Using the Andersen’s Health Service Utilization framework, we examine the relationship between predisposing factors (demographics, social structure, and health beliefs), enabling factors (personal, family and community resources), and need factors (perceived and clinically evaluated needs) on utilization of mental health counseling services among refugees and asylum-seekers in Malaysia.
Methods: Refugees and asylum seekers (n=286) were recruited into the study using time and venue-based random sampling from three health clinics in Klang Valley, Malaysia in 2018. Participants were eligible if they self-identified as a refugee or asylum-seeker and were 18 years and older. Interviewer-administered surveys assessed sociodemographic characteristics, the PC-PTSD screener for PTSD symptomology, and utilization of counseling services.

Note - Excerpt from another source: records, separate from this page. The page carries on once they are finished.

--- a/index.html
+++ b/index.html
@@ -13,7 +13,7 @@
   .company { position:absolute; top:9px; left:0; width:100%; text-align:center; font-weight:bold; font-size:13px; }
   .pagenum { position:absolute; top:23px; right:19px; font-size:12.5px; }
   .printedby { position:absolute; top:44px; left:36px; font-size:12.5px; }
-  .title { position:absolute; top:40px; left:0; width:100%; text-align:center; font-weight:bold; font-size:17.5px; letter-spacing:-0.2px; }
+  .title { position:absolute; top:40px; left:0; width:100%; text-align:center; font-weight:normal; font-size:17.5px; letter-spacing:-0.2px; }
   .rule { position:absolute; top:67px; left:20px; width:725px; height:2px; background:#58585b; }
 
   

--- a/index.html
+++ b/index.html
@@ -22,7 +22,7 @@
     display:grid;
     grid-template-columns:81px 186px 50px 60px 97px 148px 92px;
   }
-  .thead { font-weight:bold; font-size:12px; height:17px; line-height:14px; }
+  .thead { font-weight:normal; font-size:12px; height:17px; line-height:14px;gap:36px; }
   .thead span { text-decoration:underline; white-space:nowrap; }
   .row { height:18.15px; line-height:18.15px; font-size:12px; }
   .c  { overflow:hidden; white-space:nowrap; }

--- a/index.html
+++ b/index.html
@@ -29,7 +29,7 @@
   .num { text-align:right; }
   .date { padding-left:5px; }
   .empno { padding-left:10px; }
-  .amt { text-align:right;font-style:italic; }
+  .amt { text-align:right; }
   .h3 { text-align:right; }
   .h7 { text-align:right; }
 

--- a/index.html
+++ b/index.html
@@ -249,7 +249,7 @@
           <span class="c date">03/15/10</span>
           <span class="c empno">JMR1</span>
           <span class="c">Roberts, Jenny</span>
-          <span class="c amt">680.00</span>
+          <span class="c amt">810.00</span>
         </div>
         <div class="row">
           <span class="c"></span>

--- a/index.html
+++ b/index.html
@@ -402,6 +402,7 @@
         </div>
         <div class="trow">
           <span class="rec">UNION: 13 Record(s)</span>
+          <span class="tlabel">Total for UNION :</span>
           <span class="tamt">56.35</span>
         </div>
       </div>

Multilevel mixed-effects logistic regression was used to assess associations between predisposing factors (gender, age, marital status, education level, years in Malaysia, refugee status, attitude towards mental health counseling), enabling factors (ease of access to healthcare, household income, need for interpreter, health literacy, number of people in household), and need factors (PTSD symptom severity) on utilization of mental health counseling services while accounting for clustering at the clinic level.
Results: Participants were 37 years old (SD=12.6) on average (range: 18-80), and were seeking asylum from Afghanistan (38.1%), Myanmar (38.1%), Somalia (14.3%), or other countries (9.44%). Two-thirds identified as female (66.8%) and 33.2% as male. On average, participants had resided in Malaysia for 4.2 (SD=3.7) years. Most participants had never attended mental health counseling services (71.9%), while 28.1% reported some history of mental health counseling. Approximately one-third (34.3%) met screening criteria for PTSD.

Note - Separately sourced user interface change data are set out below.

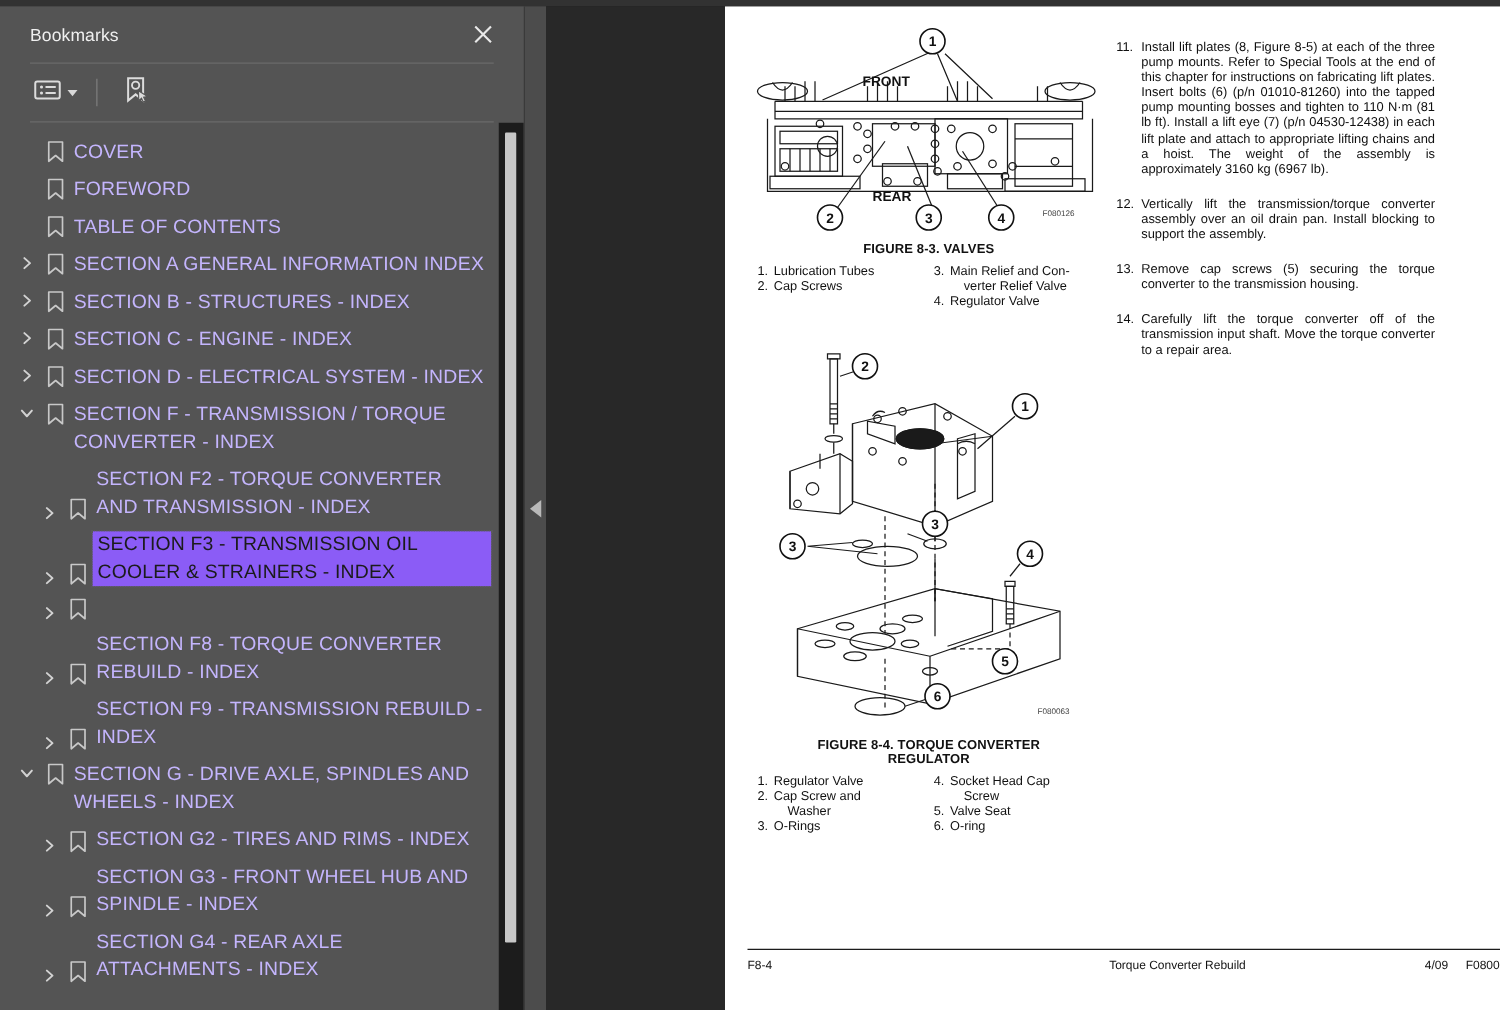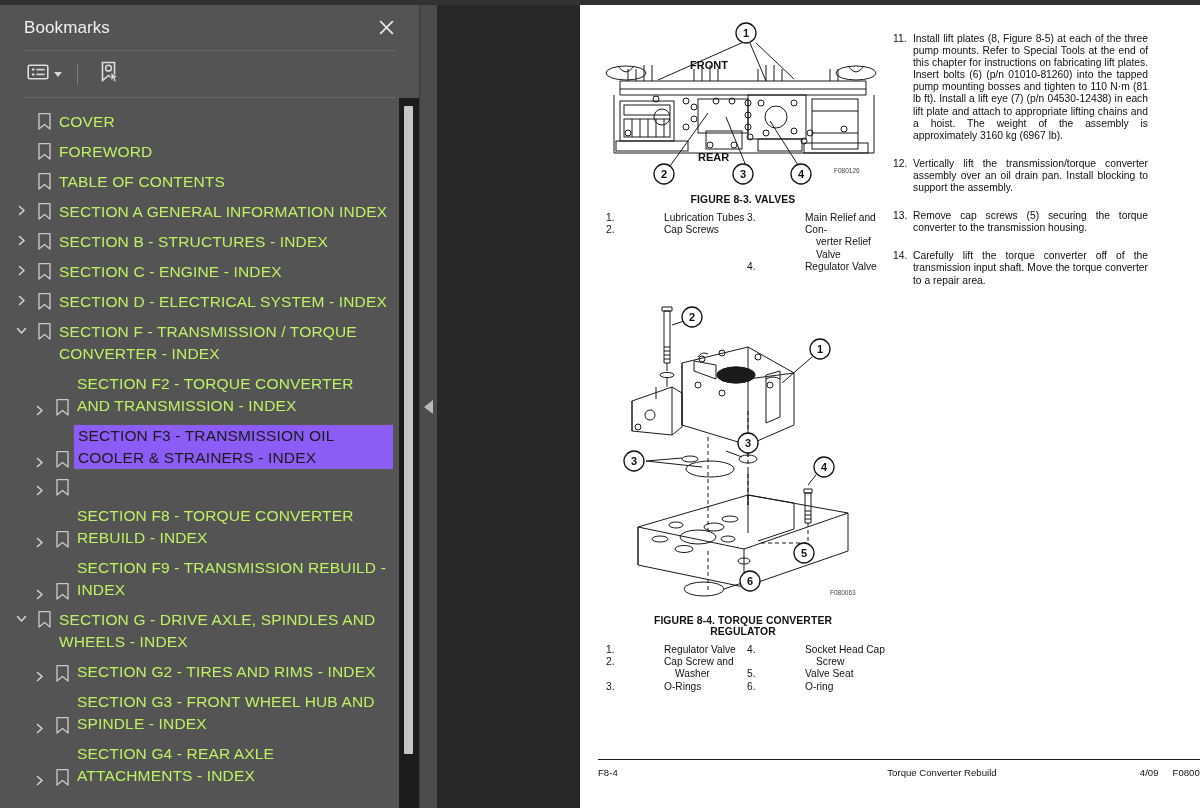--- a/index.html
+++ b/index.html
@@ -26,7 +26,7 @@
     display:flex; align-items:center; justify-content:space-between;
     padding:0 20px 0 24px;
   }
-  .panel-title{ font-size:17px; color:#f0f0f0; letter-spacing:.1px; }
+  .panel-title{ font-size:14px; color:#f0f0f0; letter-spacing:.1px; }
   .close-btn{
     width:26px; height:26px; display:flex; align-items:center; justify-content:center;
     cursor:pointer; color:#e8e8e8;

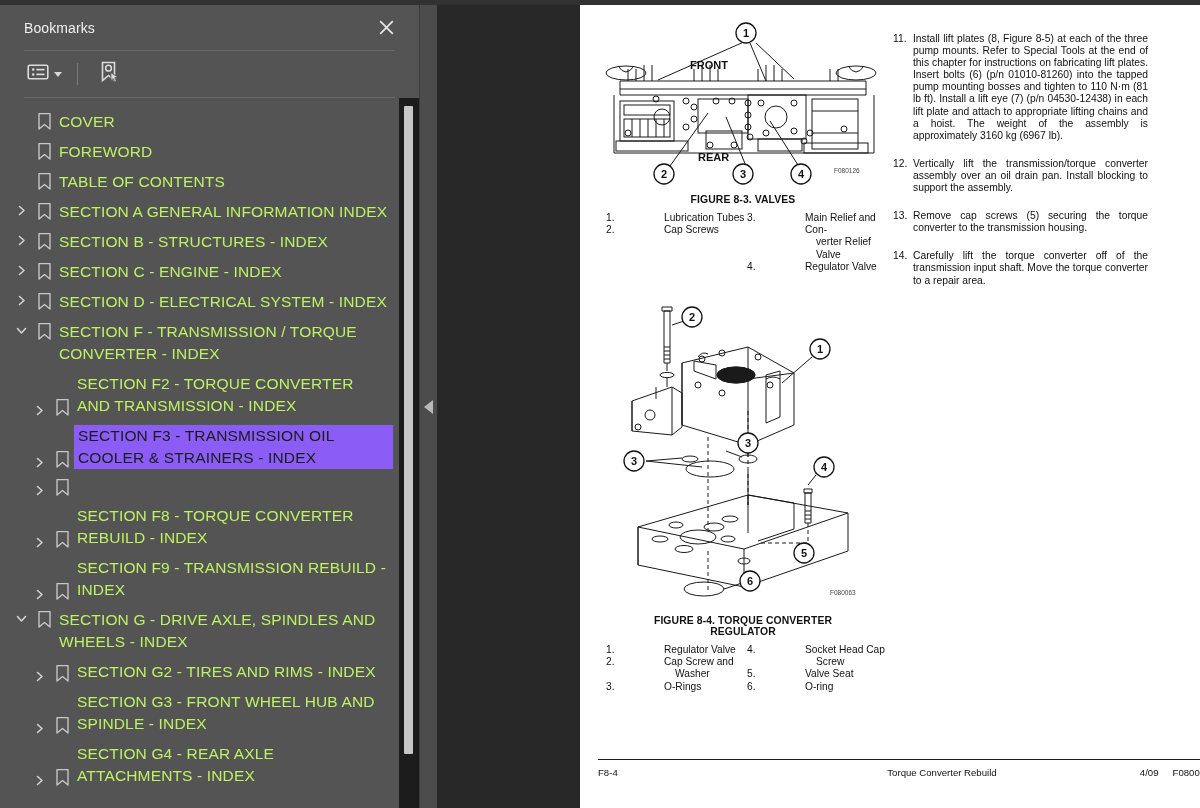--- a/index.html
+++ b/index.html
@@ -65,7 +65,7 @@
     padding-top:1px;
   }
   .bm-row .bm-label{
-    font-size:15.5px; line-height:22px; color:#bef264; letter-spacing:.15px;
+    font-size:15.5px; line-height:22px; color:#c4b5fd; letter-spacing:.15px;
     padding-left:3px; padding-right:4px;
   }
   .bm-row.selected .bm-label{

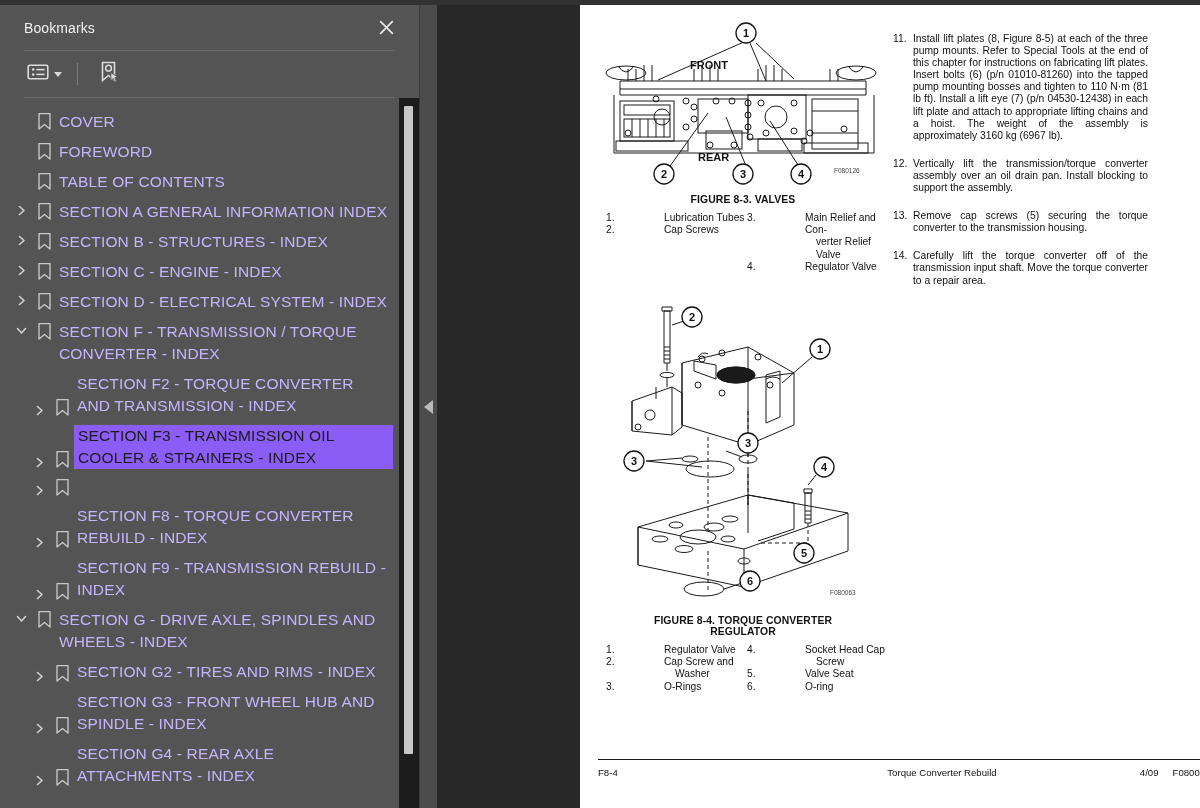--- a/index.html
+++ b/index.html
@@ -131,7 +131,7 @@
   .legend .lc{ width:50%; }
   .legend .li{ display:flex; }
   .legend .li .n{ flex:0 0 13px; }
-  .legend .li .t{ flex:1 1 auto;margin-left:45px; }
+  .legend .li .t{ flex:1 1 auto; }
   .legend .li .t.ind{ padding-left:11px; }
 
   .fig-box{ position:relative; width:100%; }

Only a few predisposing, enabling, and need factors were associated with utilization of mental health counseling services. Participants who believed talking to counselors does not help with coping (aOR: 0.03, 95% CI:0.08-0.10), had difficulty accessing their healthcare facility (aOR: 0.09, 95% CI:0.02-0.36), or had higher PTSD symptom score (aOR: 0.63, 95% CI:0.08-0.10) had a lower likelihood of utilizing counseling services. We did not find other predisposing factors (gender, age, marital status, education level, years in Malaysia, refugee status) or enabling factors (household income or size, health literacy) to be associated with counseling utilization.
Conclusions and Implications: Health clinics serving refugees and asylum-seekers may benefit from promoting mental health counseling services among its clientele–in conjunction with understanding the barriers faced when accessing these services–to address the gap in mental health counseling utilization. Access and treatment for mental health conditions is vital to prevent the progression of illness, as untreated mental health conditions can have chronic personal, social, and economic consequences. Future studies should examine how to increase access to care and how to deliver culturally congruent care to improve counseling services.